■ Aim of the exercise:
Please, starting at the line that contains "text: Embossment ->", reproduce every line exactly until the records run out, skipping all pictures.

Web document revisions
__________________________________________________

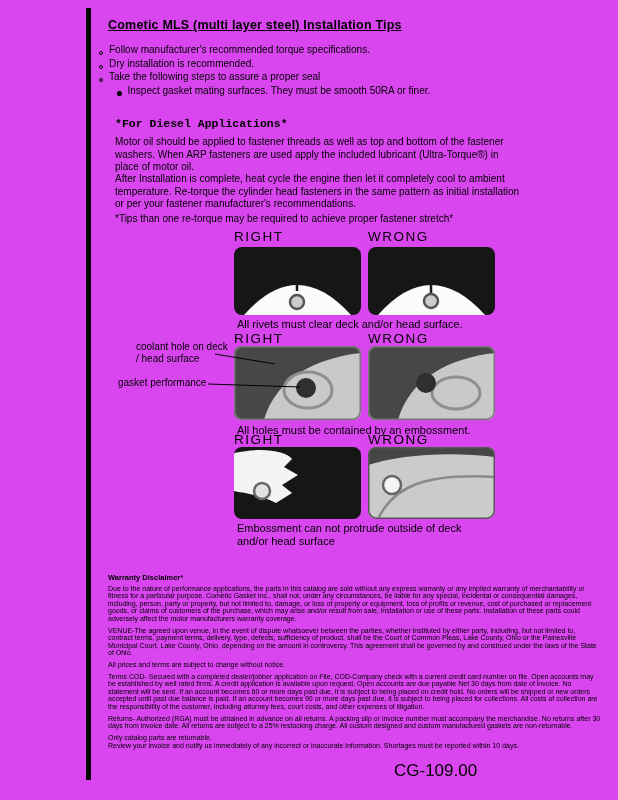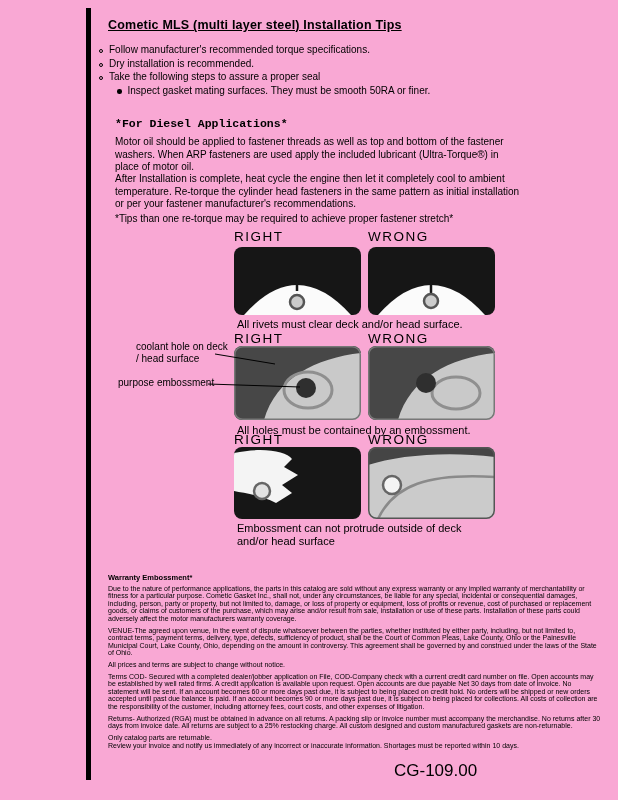"Cometic MLS (multi layer steel)" .page { background: #f9a8d4 -> #d946ef }
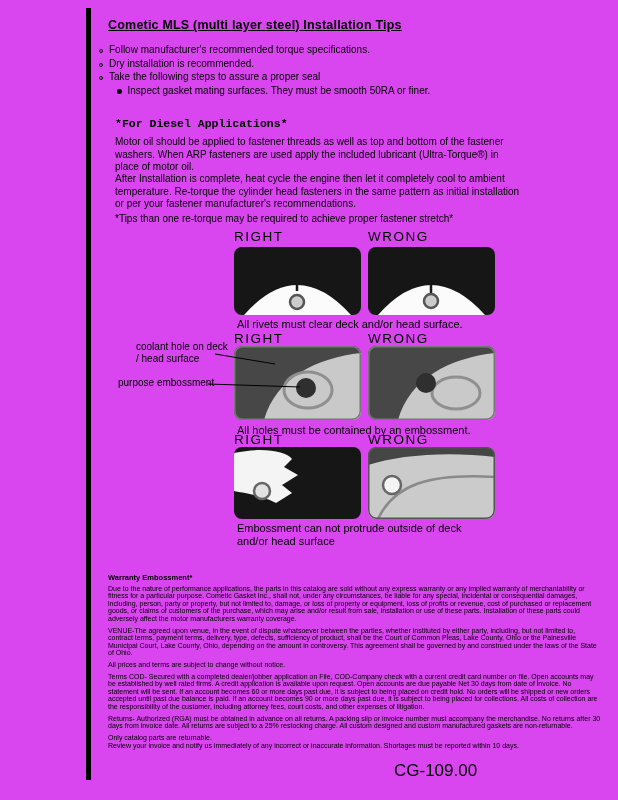"Follow manufacturer's recommended torque" .tip { align-items: center -> flex-end }
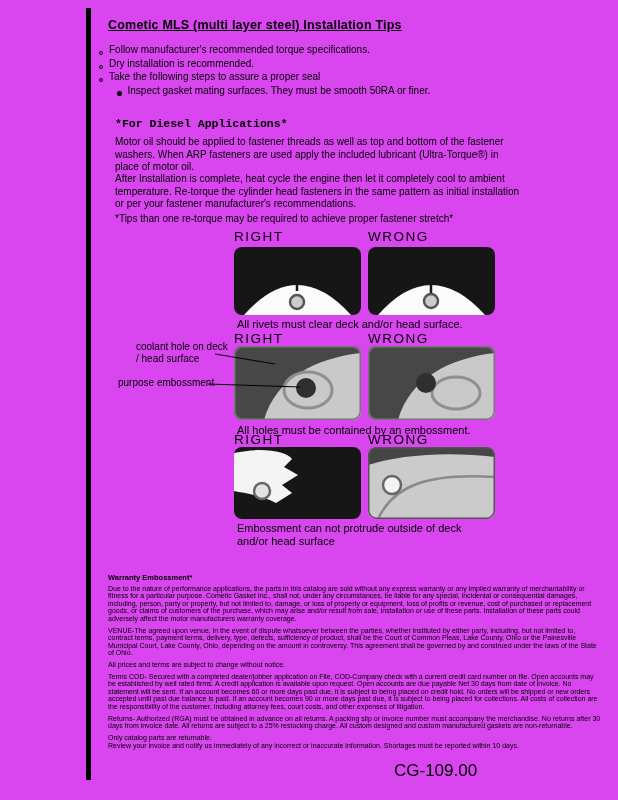"purpose embossment" div.callout { text: purpose embossment -> gasket performance }
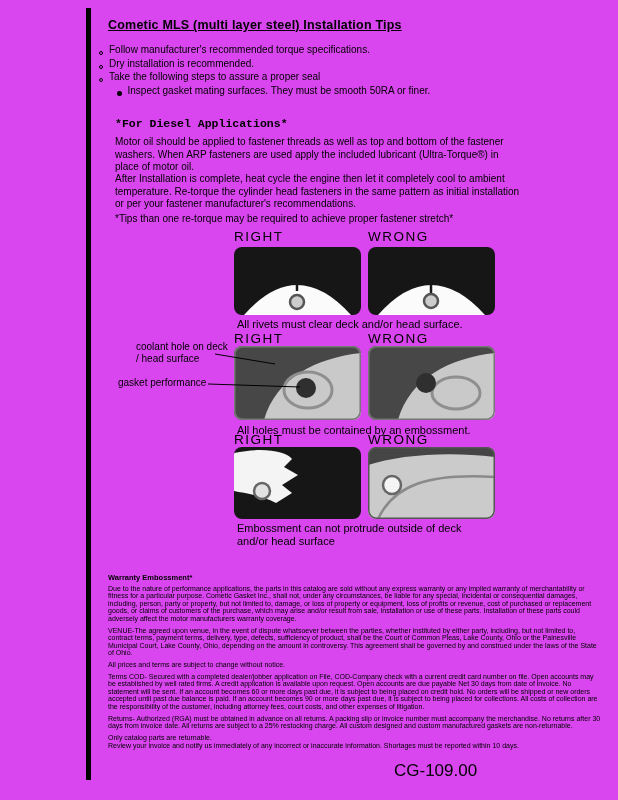"Warranty Embossment*" h4 { text: Embossment -> Disclaimer }
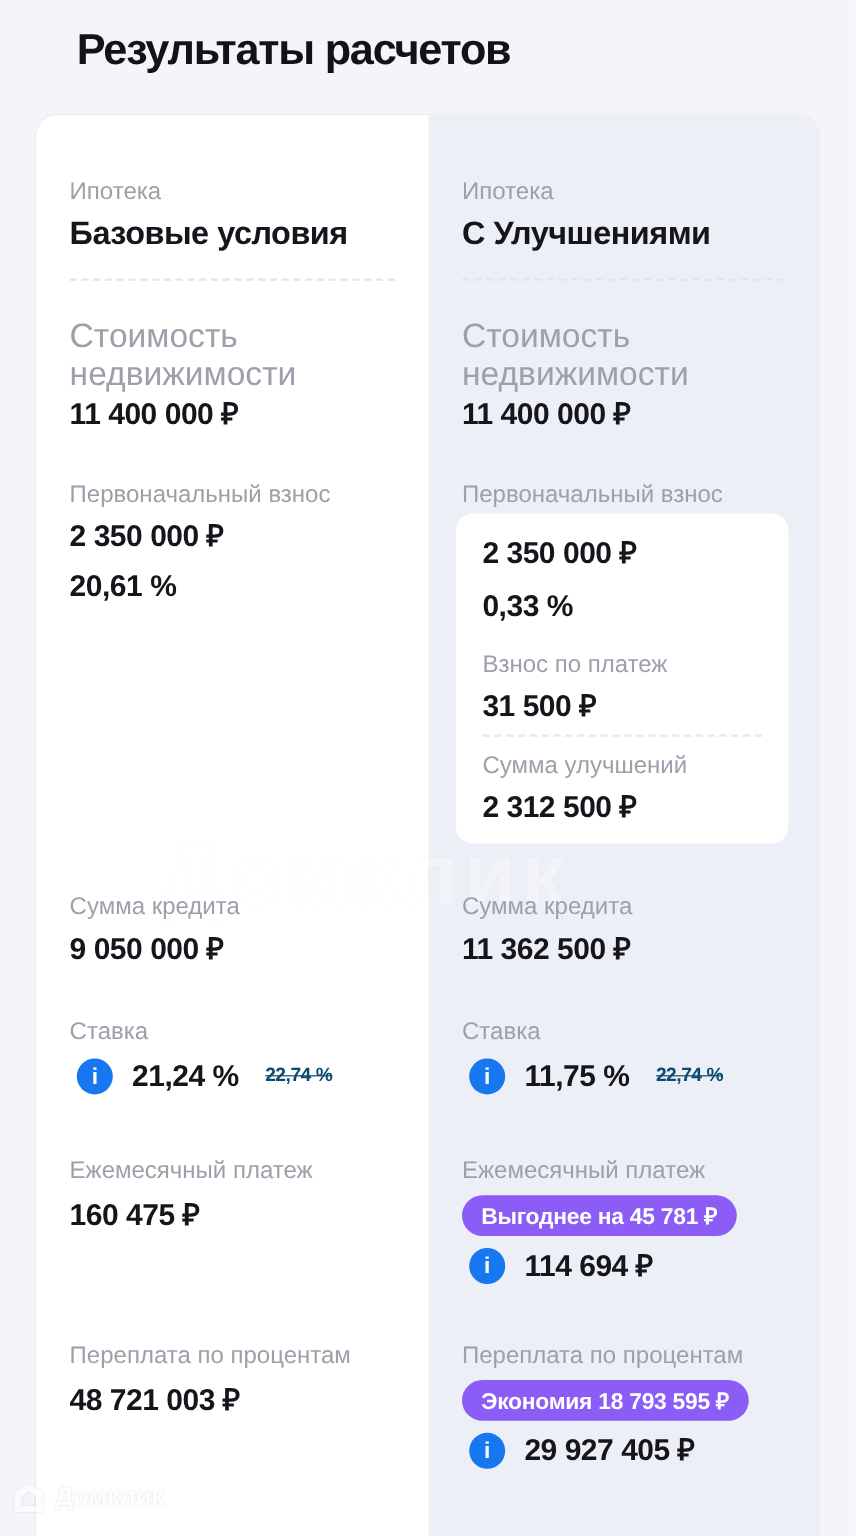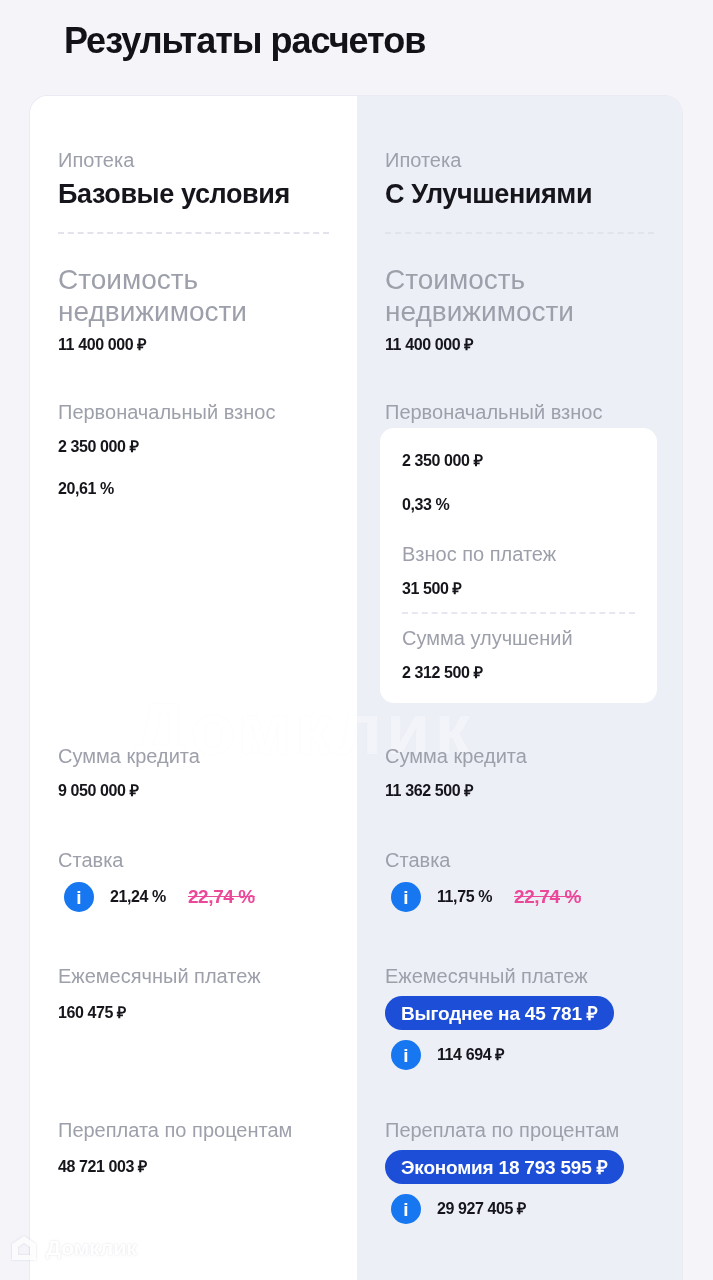"11 400 000 ₽" .value { font-size: 16px -> 25px }
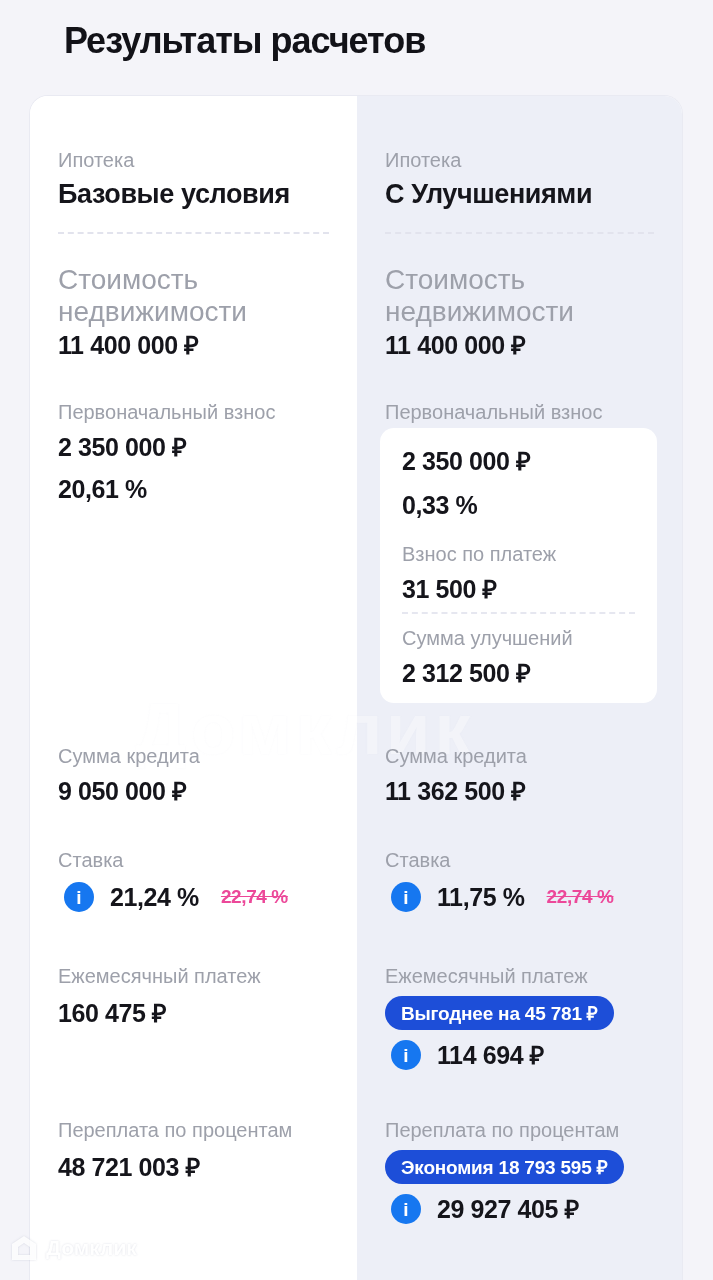"22,74 %" .old-value { color: #ec4899 -> #0c4a6e; font-size: 19px -> 16px }
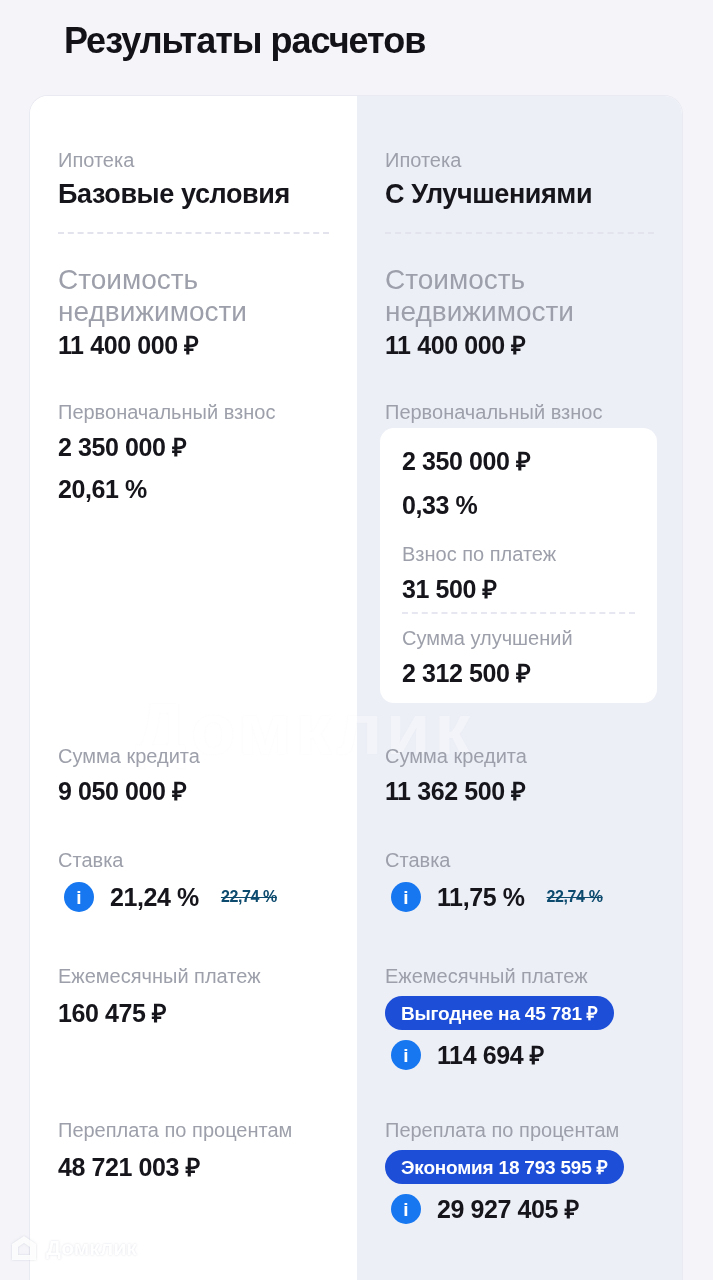"Выгоднее на 45 781 ₽" .badge { background: #1d4ed8 -> #8b5cf6 }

__________________________________________________

■ Solution for this task:
"Warranty Embossment*" h4 { text: Embossment -> Disclaimer }
"11 400 000 ₽" .value { font-size: 16px -> 25px }
"22,74 %" .old-value { color: #ec4899 -> #0c4a6e; font-size: 19px -> 16px }
"Выгоднее на 45 781 ₽" .badge { background: #1d4ed8 -> #8b5cf6 }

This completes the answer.